━━━ Exercise material

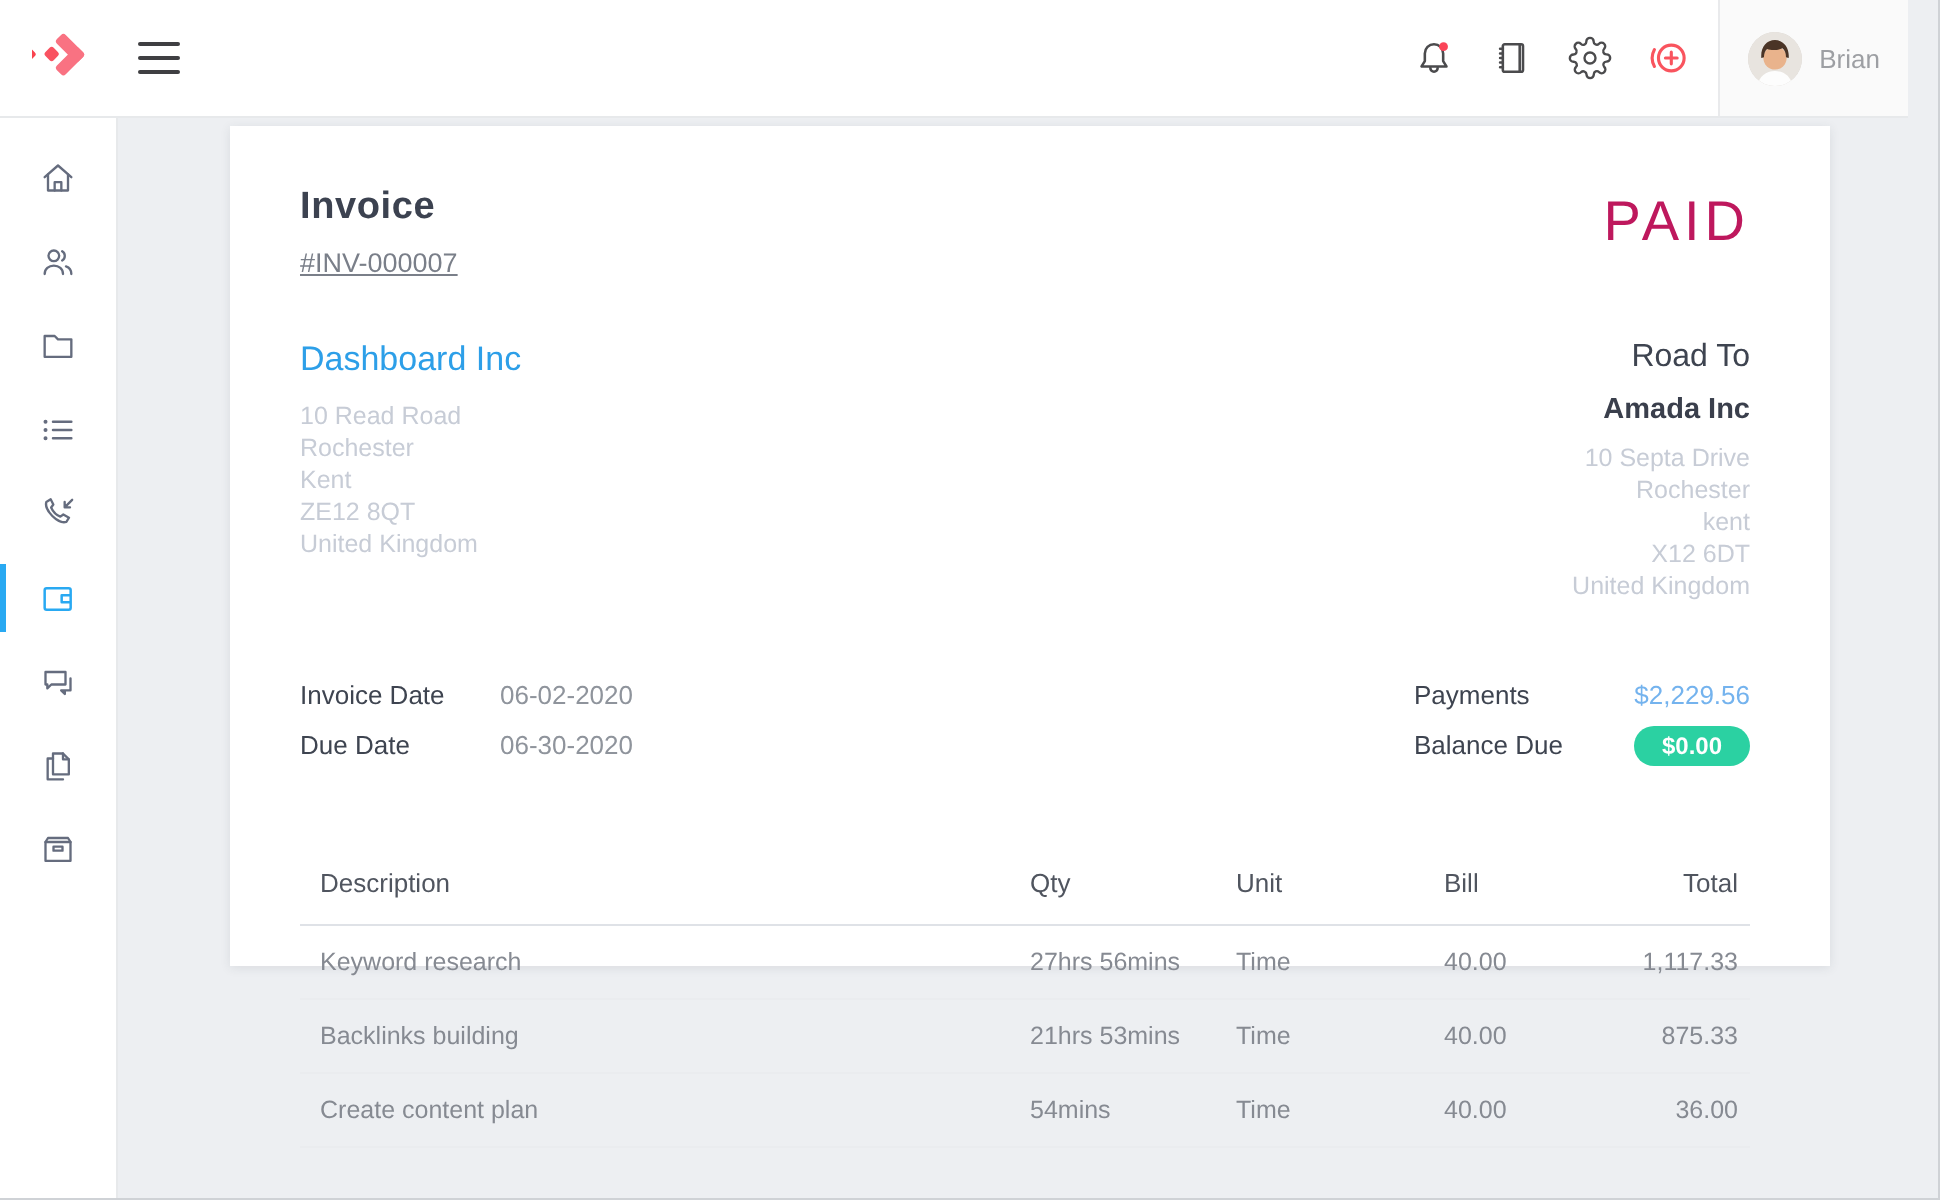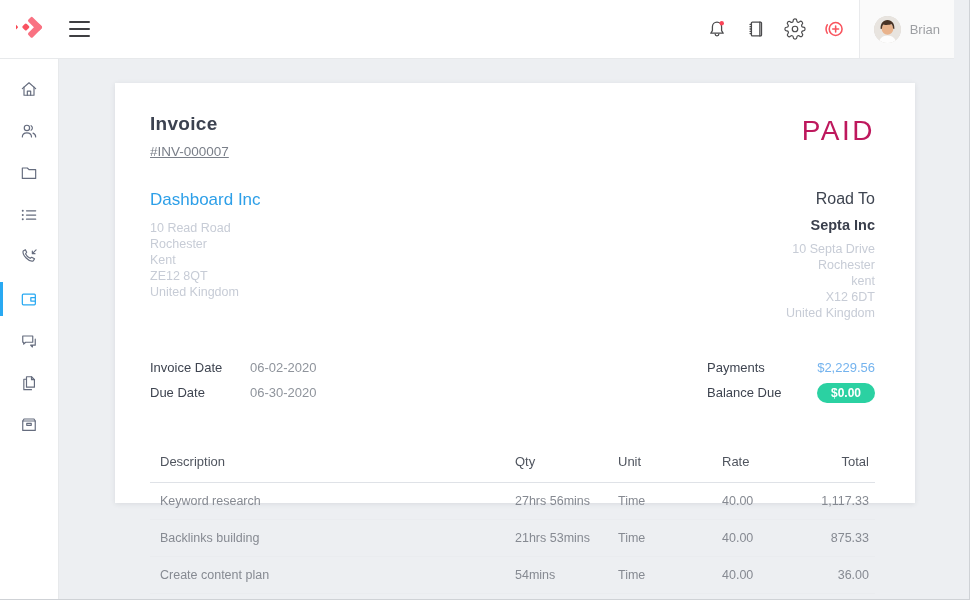--- a/index.html
+++ b/index.html
@@ -28,7 +28,7 @@
 
   
   .main { position:absolute; top:59px; left:60px; right:0; bottom:0; background:#edeff2; overflow:hidden; }
-  .card { width:800px; height:420px; margin:24px auto 0; background:#fff; box-shadow:0 1px 5px rgba(45,55,70,.10); padding:30px 40px 12px 35px; }
+  .card { width:800px; height:420px; margin:4px auto 0; background:#fff; box-shadow:0 1px 5px rgba(45,55,70,.10); padding:30px 40px 12px 35px; }
 
   .header-row { display:flex; justify-content:space-between; align-items:flex-start; }
   .inv-title { font-size:19px; font-weight:700; color:#3c4250; letter-spacing:.3px; }

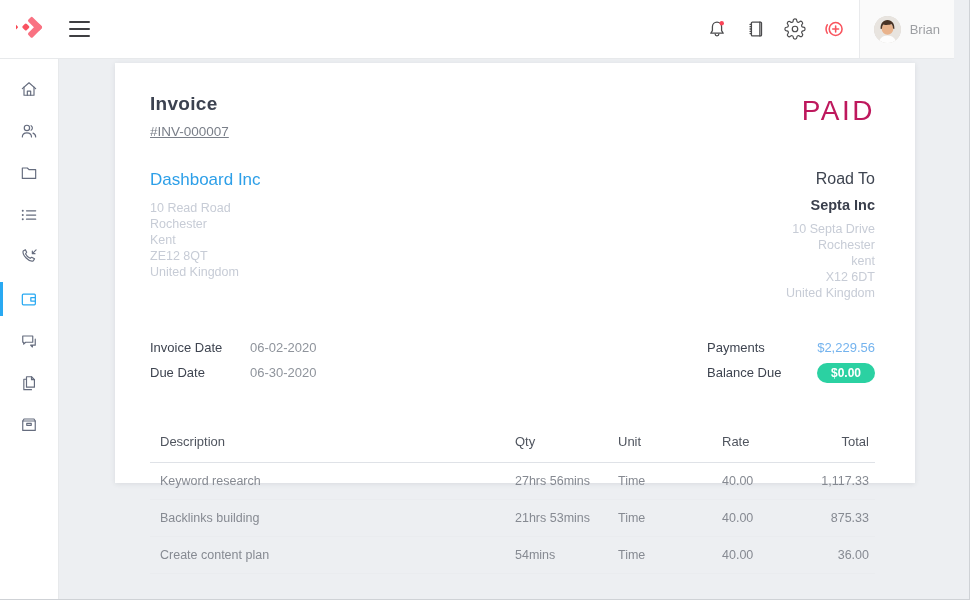--- a/index.html
+++ b/index.html
@@ -210,7 +210,7 @@
       </div>
       <div class="billto">
         <div class="billto-label">Road To</div>
-        <div class="billto-company">Septa Inc</div>
+        <div class="billto-company">Amada Inc</div>
         <div class="addr-lines">
             <div>10 Septa Drive</div>
             <div>Rochester</div>

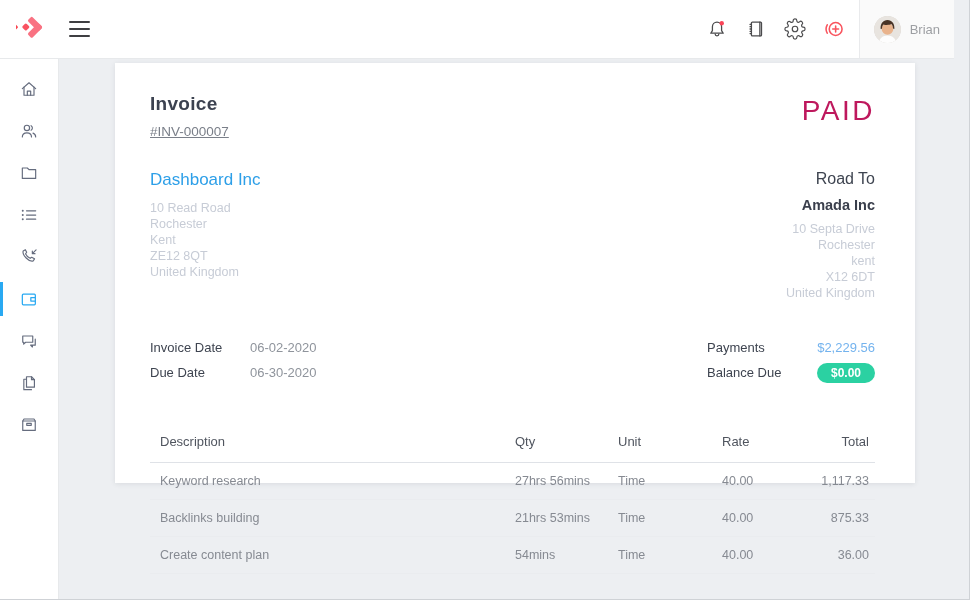--- a/index.html
+++ b/index.html
@@ -258,7 +258,7 @@
               <th>Description</th>
               <th>Qty</th>
               <th>Unit</th>
-              <th>Rate</th>
+              <th>Bill</th>
               <th>Total</th>
             </tr>
           </thead>

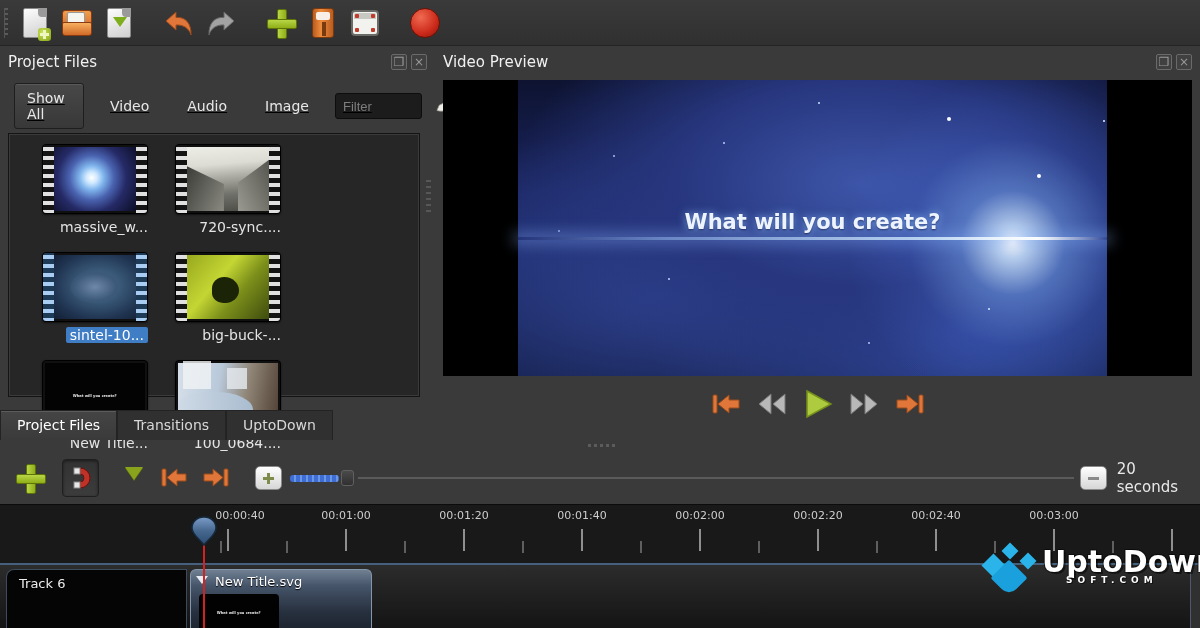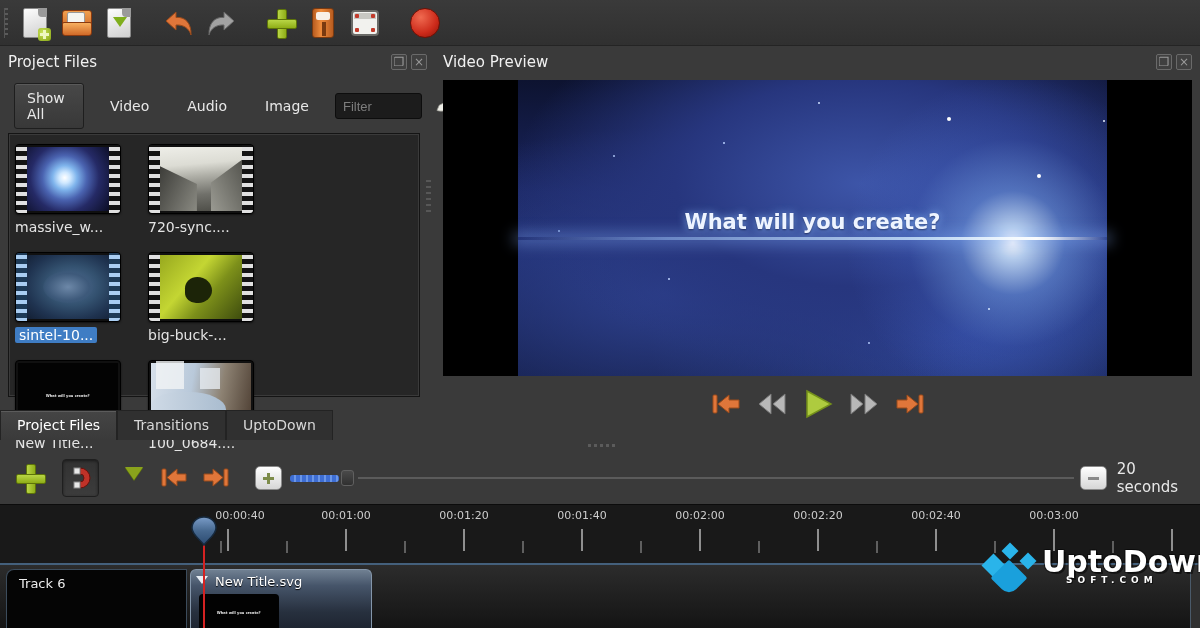--- a/index.html
+++ b/index.html
@@ -68,7 +68,7 @@
   #lp-header .spacer, #rp-header .spacer { flex:1; }
   .win-ctl + .win-ctl { margin-left:4px; }
 
-  .filter-tabs { position:absolute; left:14px; top:44px; height:32px; display:flex; align-items:center; }
+  .filter-tabs { position:absolute; left:14px; top:44px; height:32px; display:flex; align-items:center;text-decoration:underline; }
   .ftab { font-size:14px; color:#e8e8e8; padding:6px 12px; margin-right:14px; }
   .ftab.active { border:1px solid #1e1e1e; border-radius:3px;
     background:linear-gradient(180deg,#484848,#383838); box-shadow:inset 0 1px 0 #5a5a5a; }

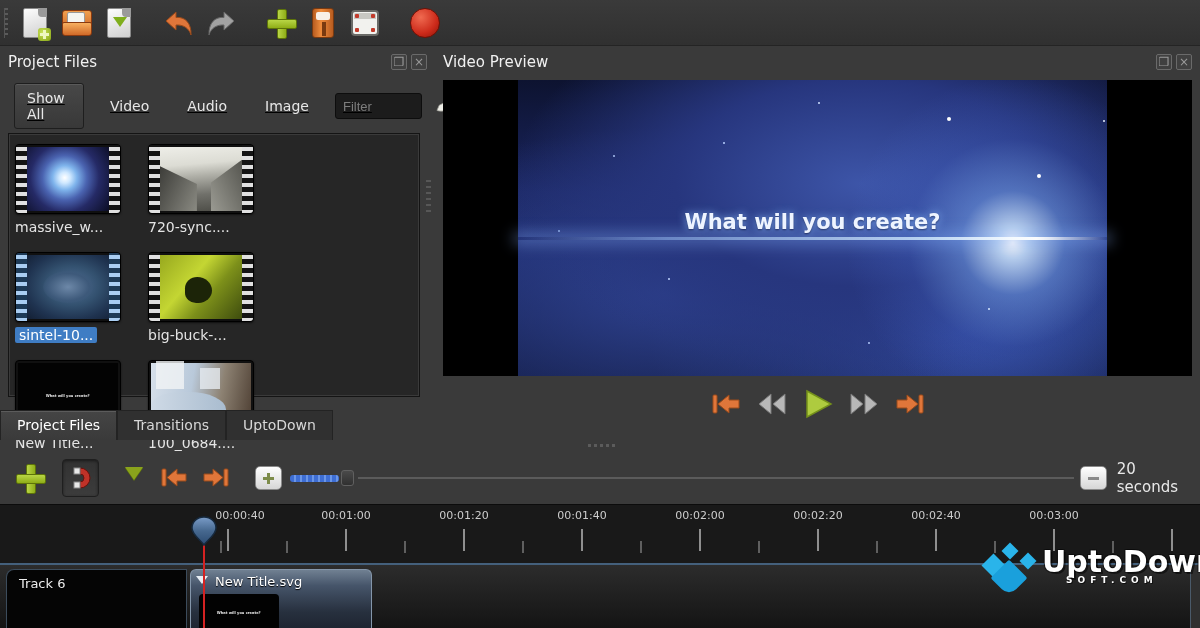--- a/index.html
+++ b/index.html
@@ -79,7 +79,7 @@
   #thumb-area { position:absolute; left:8px; top:87px; width:412px; height:264px;
     background:#262626; border:1px solid #141414; box-shadow:inset 0 0 0 1px #3a3a3a; padding:10px 6px; }
   .thumb-grid { display:flex; flex-wrap:wrap; }
-  .file-card { width:133px; height:108px; display:flex; flex-direction:column; align-items:flex-start; }
+  .file-card { width:133px; height:108px; display:flex; flex-direction:column; align-items:flex-end; }
   .thumb { position:relative; width:106px; height:70px; background:#101010; border-radius:4px;
     overflow:hidden; border:1px solid #000; box-shadow:0 1px 2px rgba(0,0,0,.6); }
   .sprk { position:absolute; top:0; bottom:0; width:11px; background:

━━━━━━

Among the entries, how many lines carry "inset"? Reply with a number and nothing else.

2